Hey there. I am finding lots of conflicting opinions on this food. 

My pup is 22 weeks old, and I've been feeding this to him since I got him at 9.5 weeks. 

The breeder recommended it, as does my vet (they stock it) as well as the local pet food store. That, and it has glowing user reviews on amazon, and other websites.

But many people on forums, and dog nutritional websites state it is mediocre food, since it has grain and meat byproduct.

I feel stuck in between, the price is as high as I'd prefer to go, and my pup seems healthy with lots of energy and nice coat... But now I worry that I I'm not providing good enough food for him.


Is it ever a good idea to mix higher quality food in with a mid-range food? I have read that it's not a good idea, since each food contains specifically balanced nutrients...

Anyways, any help or opinions are appreciated.


Edit: Just to clarify, I feed him around 5.5 cups a day and sometimes will add 1 cooked egg or 1 small slice of cheese


----------



## Nigel (Jul 10, 2012)

RC is rated pretty low on dogfood advisor, not sure if you've seen their site, Royal Canin Breed-Specific Puppy Food | Review and Rating

Have you looked into Acana, Orijen or Fromm's? They will be more $ but you'll feed less, 5.5 cups sounds like a lot. Costco carries Diamond products, rated a little better than RC, but has had some recall issues in the past. Some dogs will do better on mid or lower end dog food so changing "up" doesn't always work out. We feed Fromm's gold and all 4 of our do well on it.


----------



## Jambo (Apr 24, 2014)

I had Luna on Royal Canin at first, she always had semi solid stools so I switched her over to Blue Buffalo Wilderness: Large Puppy chicken recipe and she seems to like it more and her stool is a lot better.

Royal Canin uses chicken by product which is every part of the chicken that we as humans would not consume on a regular basis such as feet, intestines, etc. which is why was also another reason why I switched.

If I were in your position I would just feed my dog quality food than mixing food. Correct me if I'm wrong but I think mixing different kibble isn't a good idea with GSD's since their digestive systems are a bit more sensitive then other breeds.

Blue buffalo is a little more expensive then Royal Canin but I rather pay a bit more for better food.
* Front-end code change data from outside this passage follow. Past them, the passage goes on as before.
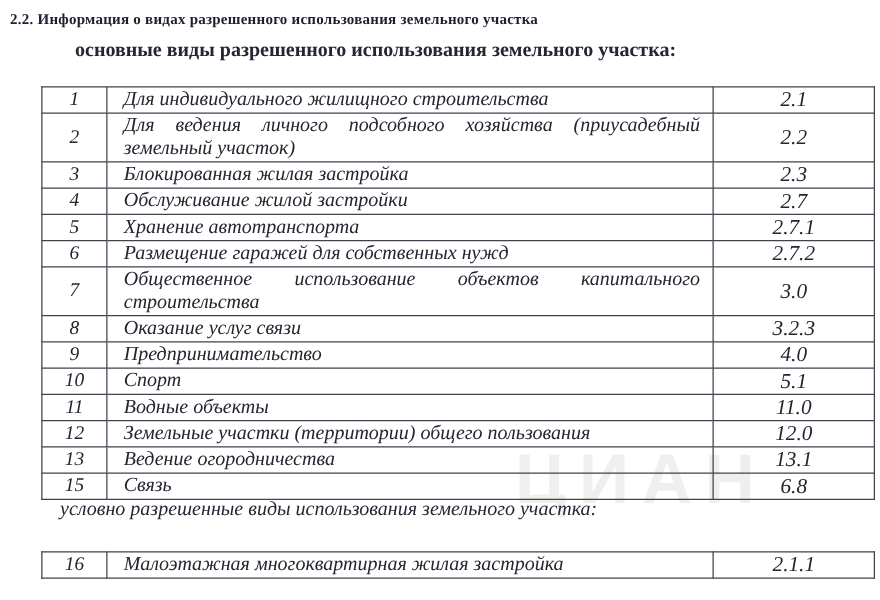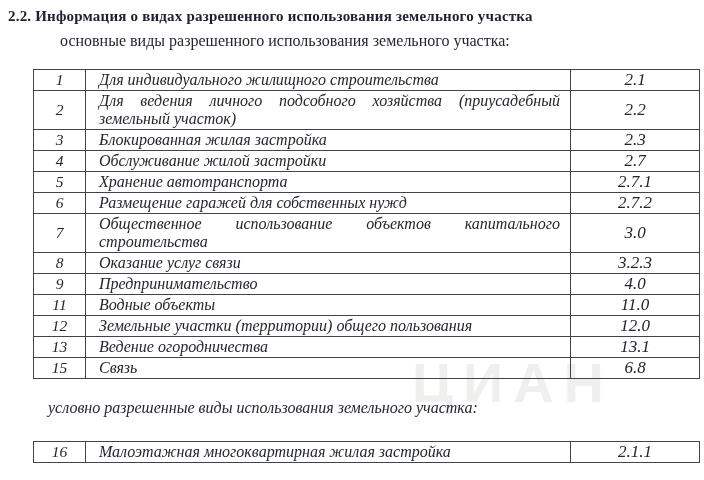--- a/index.html
+++ b/index.html
@@ -19,7 +19,7 @@
     position: absolute;
     left: 8px;
     top: 8px;
-    font-size: 15px;
+    font-size: 12px;
     font-weight: 700;
     color: #1c2030;
     letter-spacing: 0.2px;

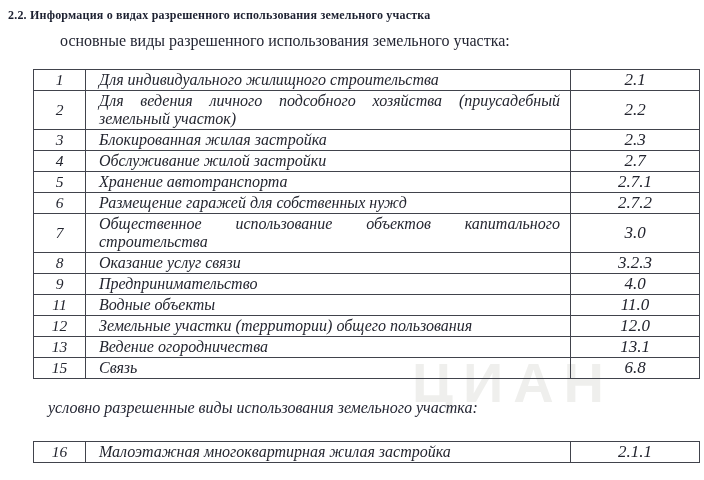--- a/index.html
+++ b/index.html
@@ -33,7 +33,7 @@
     white-space: nowrap;
     z-index: 2;
   }
-  .sub-main { left: 60px; top: 32px; }
+  .sub-main { left: 60px; top: 32px; font-weight: bold; }
   .sub-cond { left: 48px; top: 399px; font-style: italic; }
 
   table.uses-table {

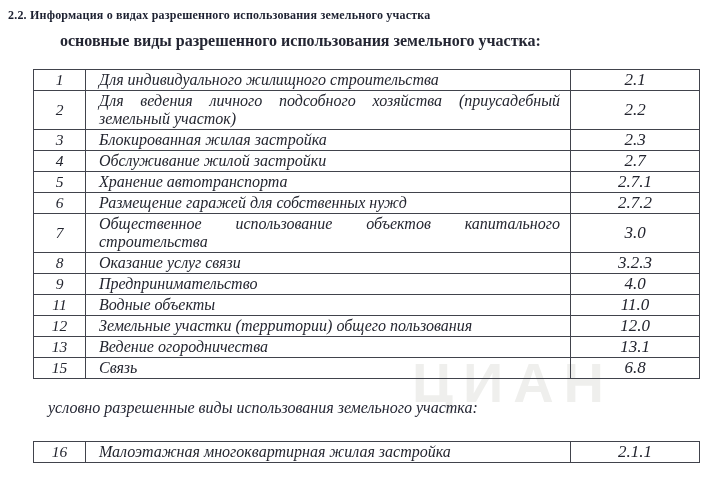--- a/index.html
+++ b/index.html
@@ -155,6 +155,11 @@
     <td class="col-code">4.0</td>
   </tr>
 
+  <tr>
+    <td class="col-num">10</td>
+    <td class="col-name">Спорт</td>
+    <td class="col-code">5.1</td>
+  </tr>
 
   <tr>
     <td class="col-num">11</td>

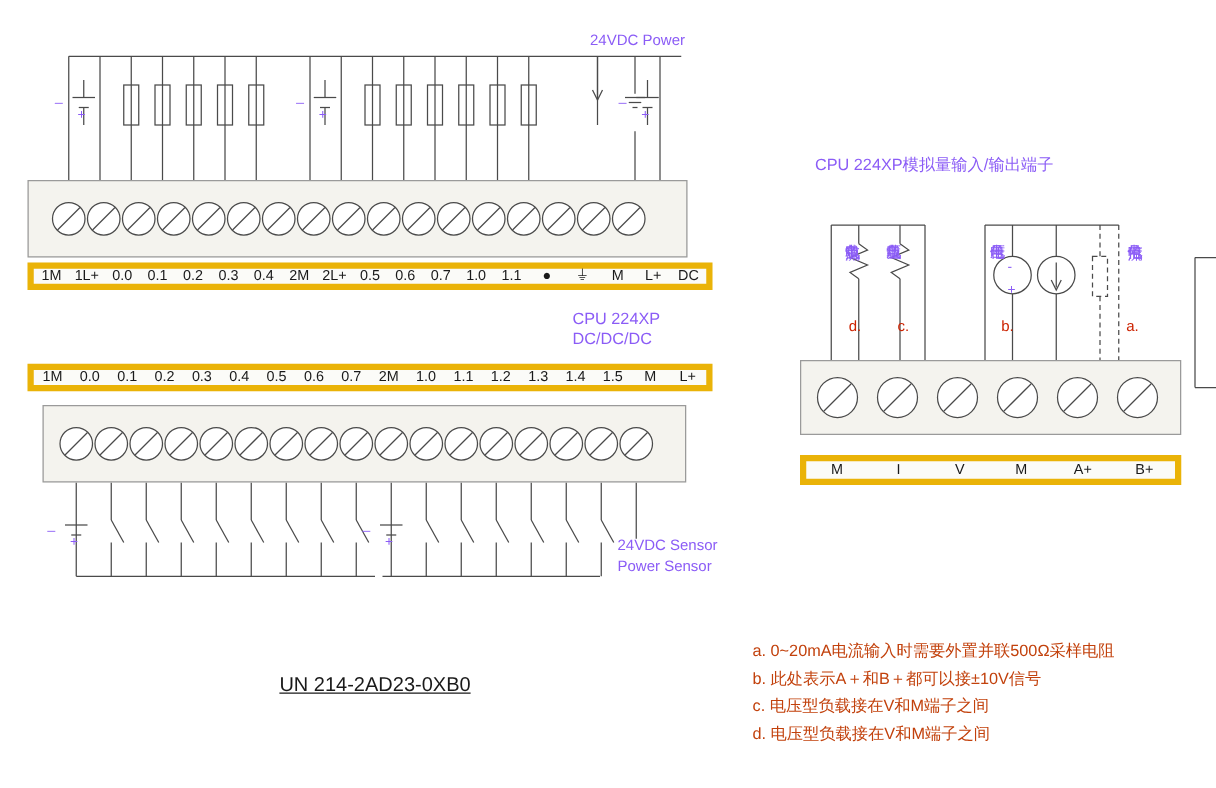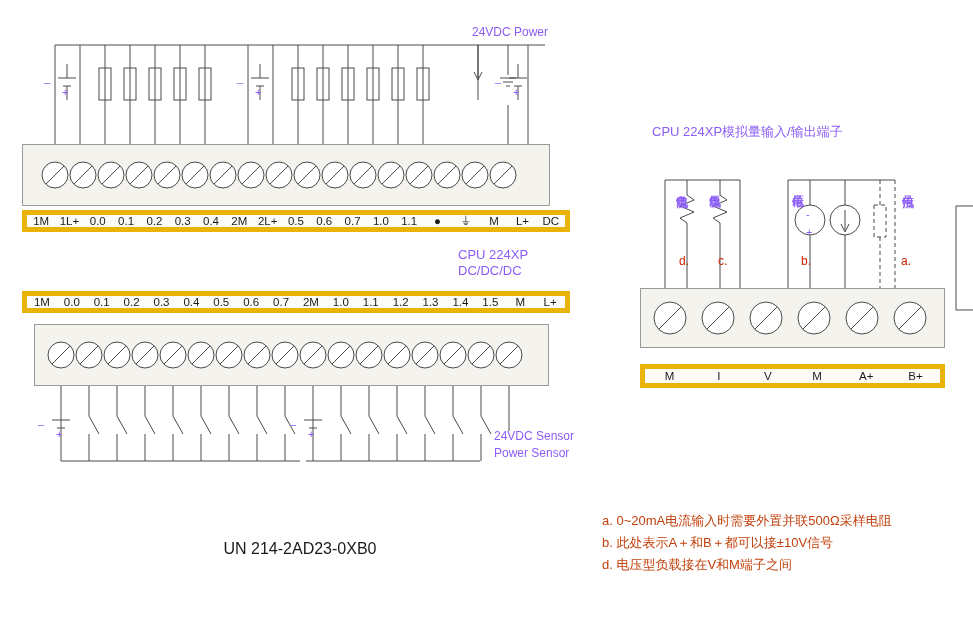--- a/index.html
+++ b/index.html
@@ -347,7 +347,7 @@
   <div class="lbl" style="left:494px; top:429px;">24VDC Sensor</div>
   <div class="lbl" style="left:494px; top:446px;">Power Sensor</div>
 
-  <div class="title-center" style="left:140px; top:540px; width:320px;">UN 214-2AD23-0XB0</div>
+  <div class="title-center" style="left:140px; top:540px; width:320px;text-decoration:underline;">UN 214-2AD23-0XB0</div>
 
   <div class="lbl lbl-md" style="left:652px; top:124px;">CPU 224XP模拟量输入/输出端子</div>
 

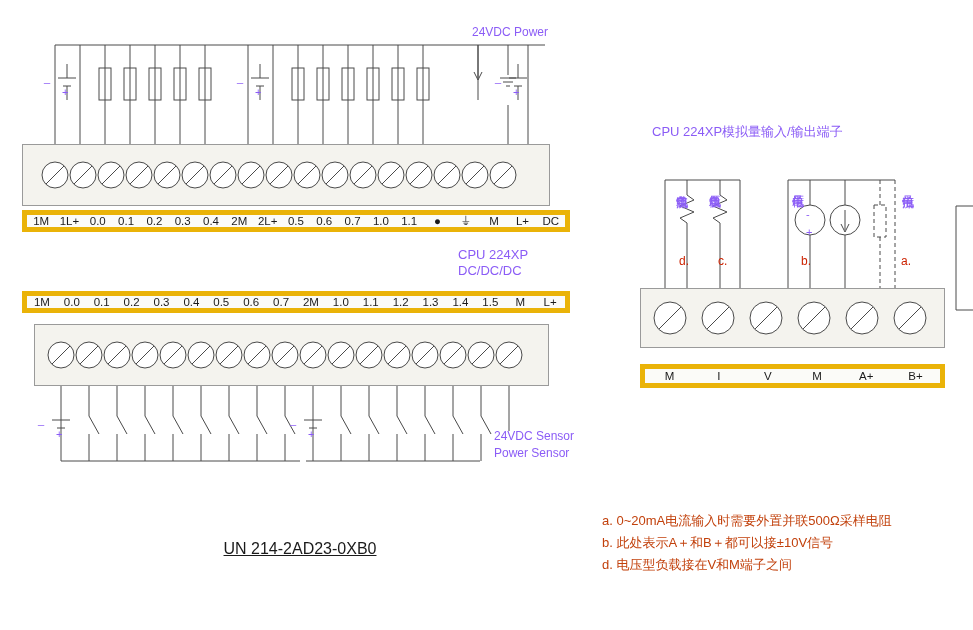--- a/index.html
+++ b/index.html
@@ -439,6 +439,7 @@
   <div class="notes" style="left:602px; top:510px;">
     <div>a. 0~20mA电流输入时需要外置并联500Ω采样电阻</div>
     <div>b. 此处表示A＋和B＋都可以接±10V信号</div>
+    <div>c. 电压型负载接在V和M端子之间</div>
     <div>d. 电压型负载接在V和M端子之间</div>
   </div>
 

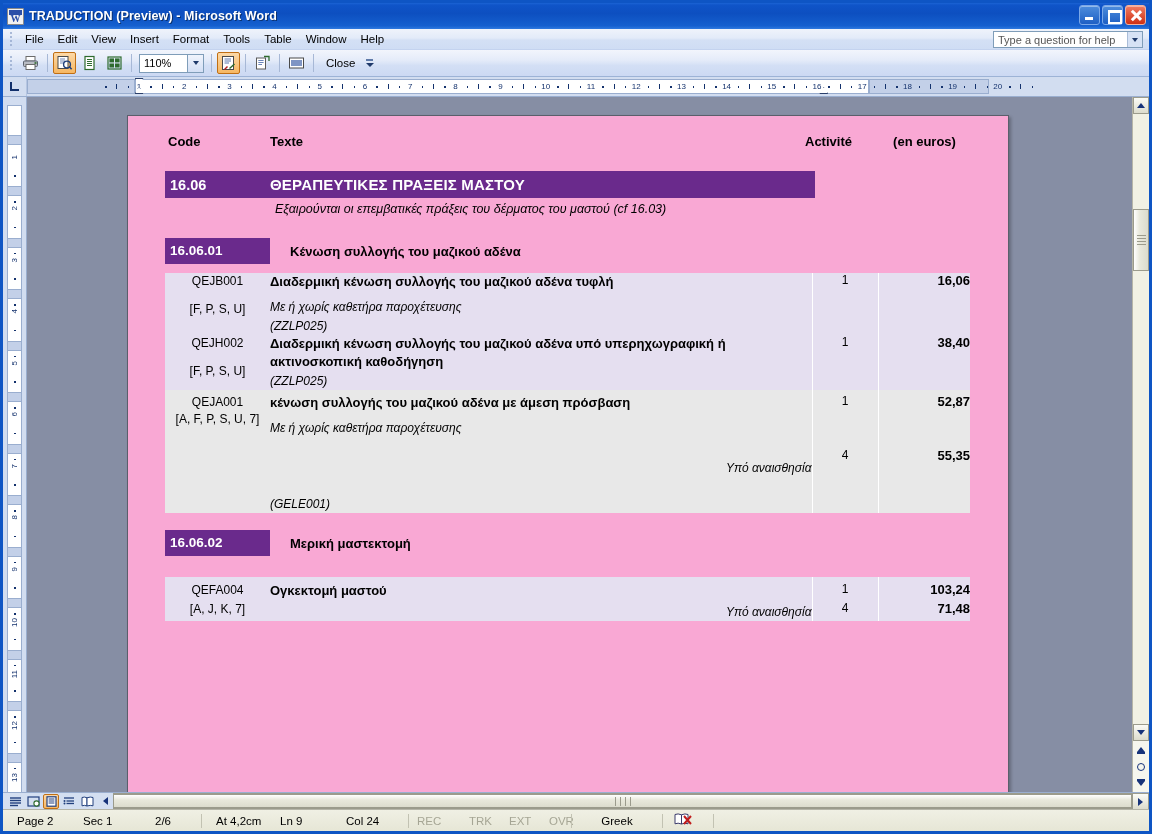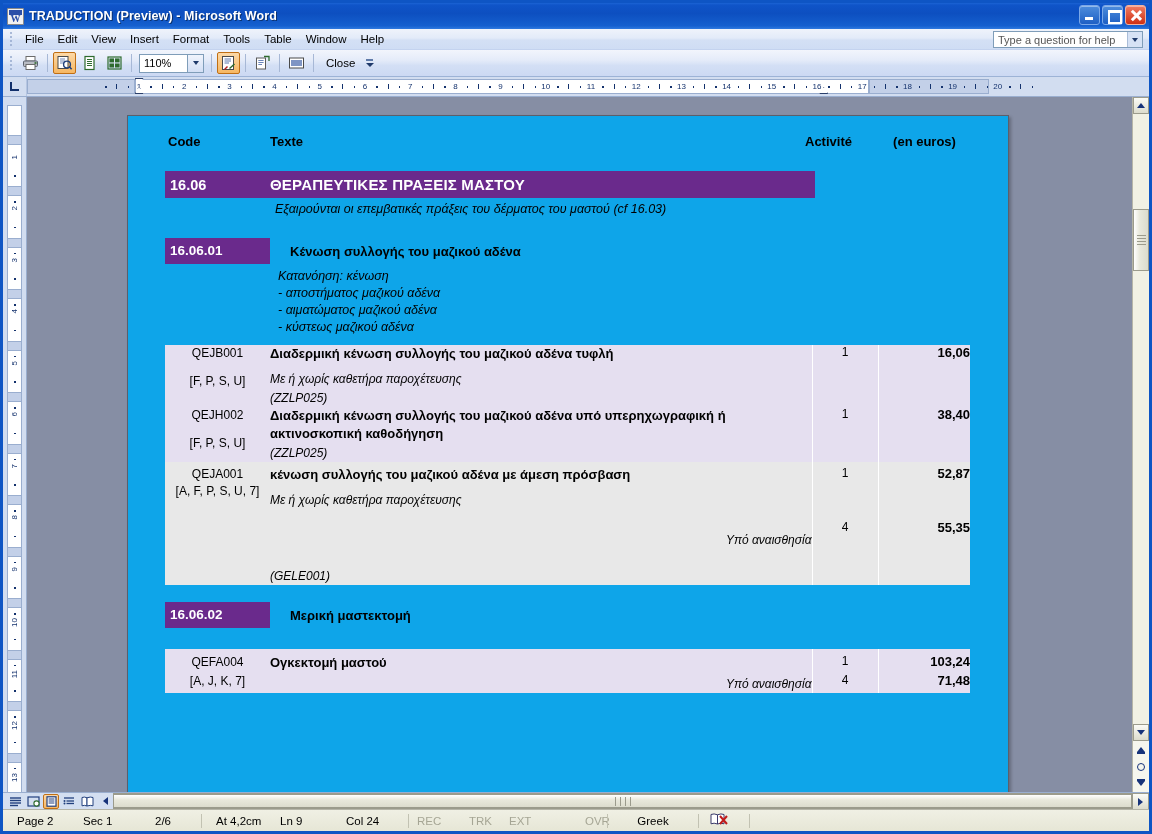--- a/index.html
+++ b/index.html
@@ -220,7 +220,7 @@
     position: absolute;
     left: 100px; top: 18px;
     width: 882px; height: 700px;
-    background: #0ea5e9;
+    background: #f9a8d4;
     border: 1px solid #5b5f6b;
     box-shadow: 2px 2px 3px rgba(0,0,0,0.25);
     overflow: hidden;

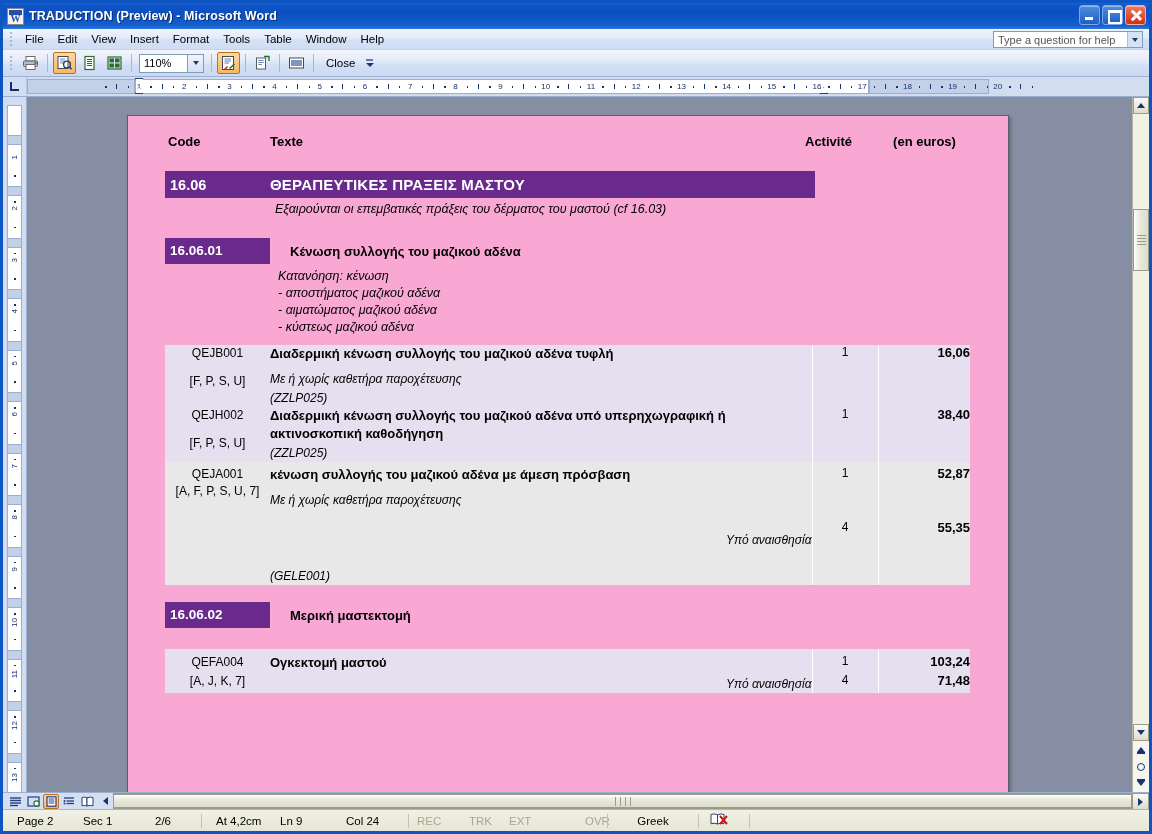--- a/index.html
+++ b/index.html
@@ -665,12 +665,6 @@
             <div class="num">16.06.01</div>
             <div class="ttl">Κένωση συλλογής του μαζικού αδένα</div>
           </div>
-          <div class="subnote">
-            <div>Κατανόηση: κένωση</div>
-            <div>- αποστήματος μαζικού αδένα</div>
-            <div>- αιματώματος  μαζικού αδένα</div>
-            <div>-  κύστεως μαζικού αδένα</div>
-          </div>
 
           <table class="acts">
             <tbody>

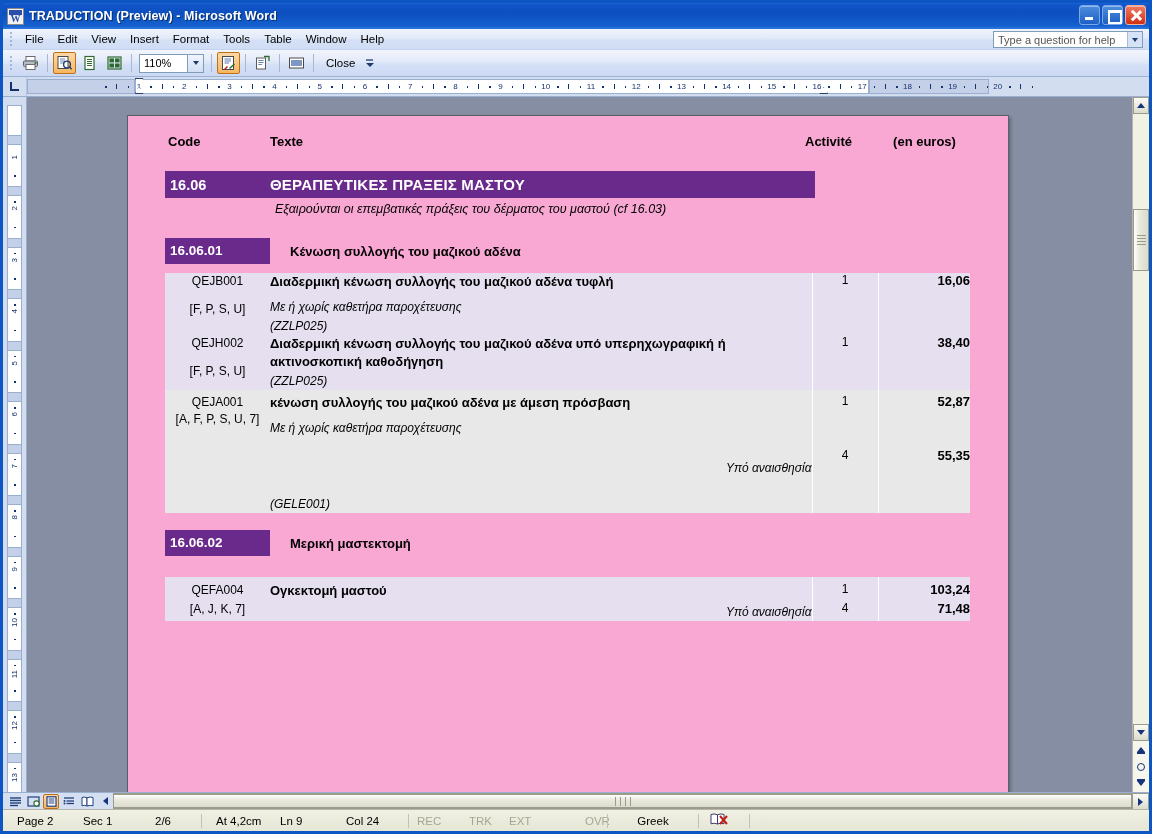--- a/index.html
+++ b/index.html
@@ -850,7 +850,7 @@
     <div class="st dim w-sm" style="width:40px;padding-left:8px;">REC</div>
     <div class="st dim" style="width:40px;">TRK</div>
     <div class="st dim" style="width:38px;">EXT</div>
-    <div class="st dim" style="width:42px;margin-left:36px;">OVR</div>
+    <div class="st dim" style="width:42px;">OVR</div>
     <div class="st-sep"></div>
     <div class="st" style="width:90px;text-align:center;">Greek</div>
     <div class="st-sep"></div>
Kinda like would you like to eat chicken from McDonalds or would you like chicken that came from the grocery store.


----------



## SuperG (May 11, 2013)

I fed my GSD Royal Canin for a few months or so before switching to raw. I don't recall any problems with RC during that time....she most certainly did grow on that diet. I'm sure you could do much worse regarding your choice of kibble.

SuperG


----------



## ChouMaKen (Apr 28, 2014)

RC is the best available here in Leb, it is low rated worldwide I know but since I don't really have a choice this is what I have been feed Neo since he was 10 weeks (he's 6 months now)

His stool is firm & good and he is doing pretty well on it so I can't complain


----------



## Pax8 (Apr 8, 2014)

Royal Canin is a pretty low quality food, and WAY to expensive for what it is IMO. It looks like you are in Canada? Petcurean I believe is a Canadian company and I am a big fan of their Go! and Now! Fresh dog foods. From what I've seen, they are a very affordable high quality food as well.


----------



## Momto2GSDs (Mar 22, 2012)

Nature's VARIETY (not Nature's Recipe or Nature's Select ) costs more but the ingredients tell the story! 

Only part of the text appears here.